### Task data
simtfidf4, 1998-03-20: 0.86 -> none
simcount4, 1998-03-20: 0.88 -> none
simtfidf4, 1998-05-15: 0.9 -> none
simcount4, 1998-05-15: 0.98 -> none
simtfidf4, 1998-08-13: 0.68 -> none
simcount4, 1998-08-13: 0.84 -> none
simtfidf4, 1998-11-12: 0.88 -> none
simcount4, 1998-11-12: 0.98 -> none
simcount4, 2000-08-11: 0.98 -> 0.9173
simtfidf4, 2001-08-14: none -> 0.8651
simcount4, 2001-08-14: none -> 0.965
######
> **What the task asks**
Would you copy out exactly the lines from the one holding "simcount4, 1998-03-20: 0.88 -> none" through the end of the entries above, both ends included?

> **Your response**
simcount4, 1998-03-20: 0.88 -> none
simtfidf4, 1998-05-15: 0.9 -> none
simcount4, 1998-05-15: 0.98 -> none
simtfidf4, 1998-08-13: 0.68 -> none
simcount4, 1998-08-13: 0.84 -> none
simtfidf4, 1998-11-12: 0.88 -> none
simcount4, 1998-11-12: 0.98 -> none
simcount4, 2000-08-11: 0.98 -> 0.9173
simtfidf4, 2001-08-14: none -> 0.8651
simcount4, 2001-08-14: none -> 0.965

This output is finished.